それつけたの、俺だよ?-六花の恋ー【完】【番外編2完】
わたしも、自分の左頬に手をあてる。
「……この話すると、お姉ちゃんとお母さん、にやにやするよね?」
「うん」
「お父さんは不機嫌になるよね?」
「そうね」
「……なんで?」
結局意味がわからず首を傾げると、お姉ちゃんは「おとぎ話なんだけどね」と話し出した。

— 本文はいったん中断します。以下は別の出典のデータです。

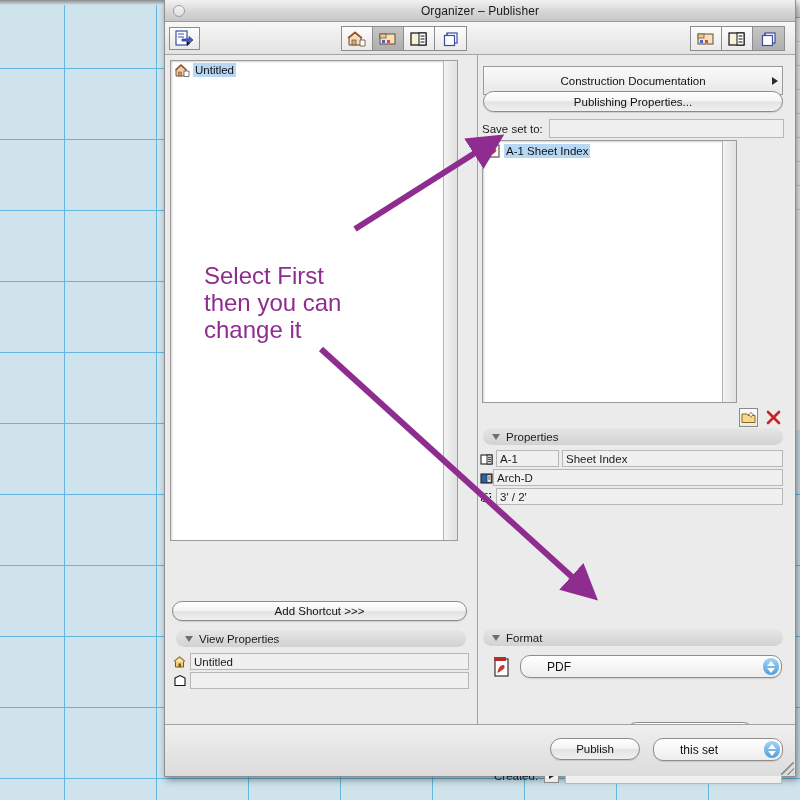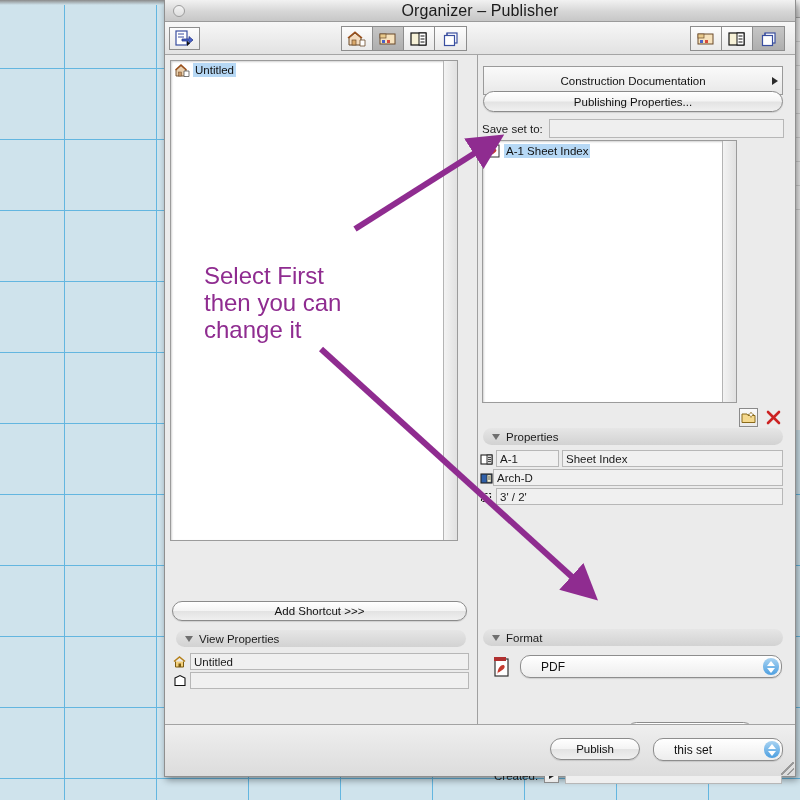"Organizer – Publisher" #titlebar .title { font-size: 16px -> 12px }
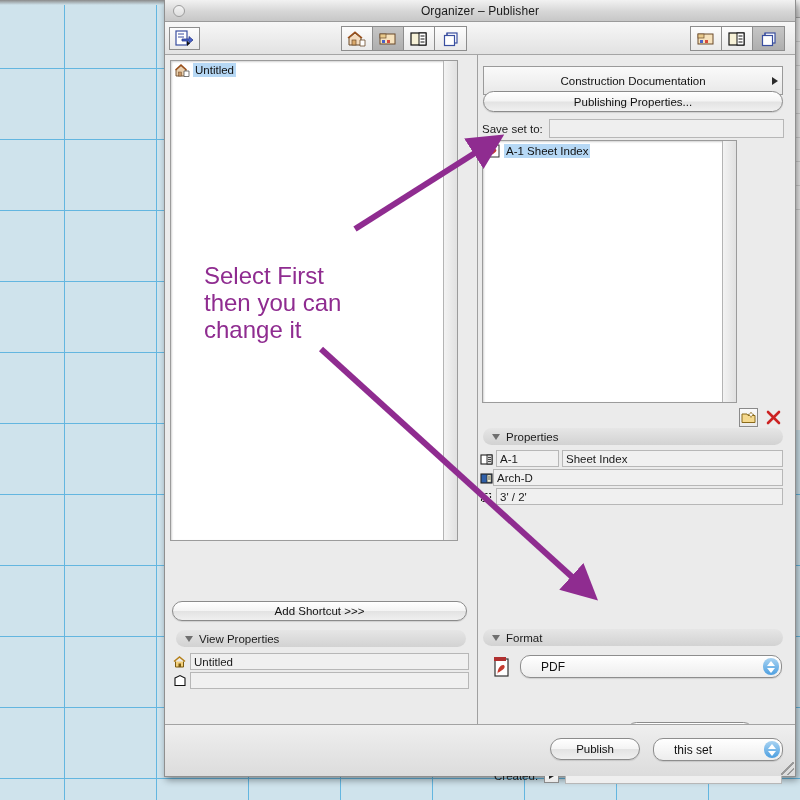"PDF" .popup { padding-left: 20px -> 26px }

「いつの時代かの中国の話で、皇帝に若い側室がいたんだって。で、側室が同い年くらいの皇帝の息子と仲良く話してるのを浮気だと思った皇帝は、側室を処刑してしまった。息子の方から話しかけていて、自分のせいで処刑されてしまったことを申し訳なく思った息子は、来世があるなら罪滅ぼしをさせてくれ、そのためのしるしをのこしておく、って言って、額にアザをつけたんだって。それが伝説になって色々転じて、体のどこかに生まれつきアザがある人は、それは前世の恋人が、生まれ変わっても見つけるための目印、っていう話」
「……ドロドロしてるなあ。……ん? じゃあわたしのこれも、それって言いたいの……?」
「そういうことね」
にんまり笑うお姉ちゃん。いやいや、それはおとぎ話――
『やっと逢えたから』
『……もっと早くに見つけてたら……』
昨日の藍田くんの言葉が、頭によみがえった。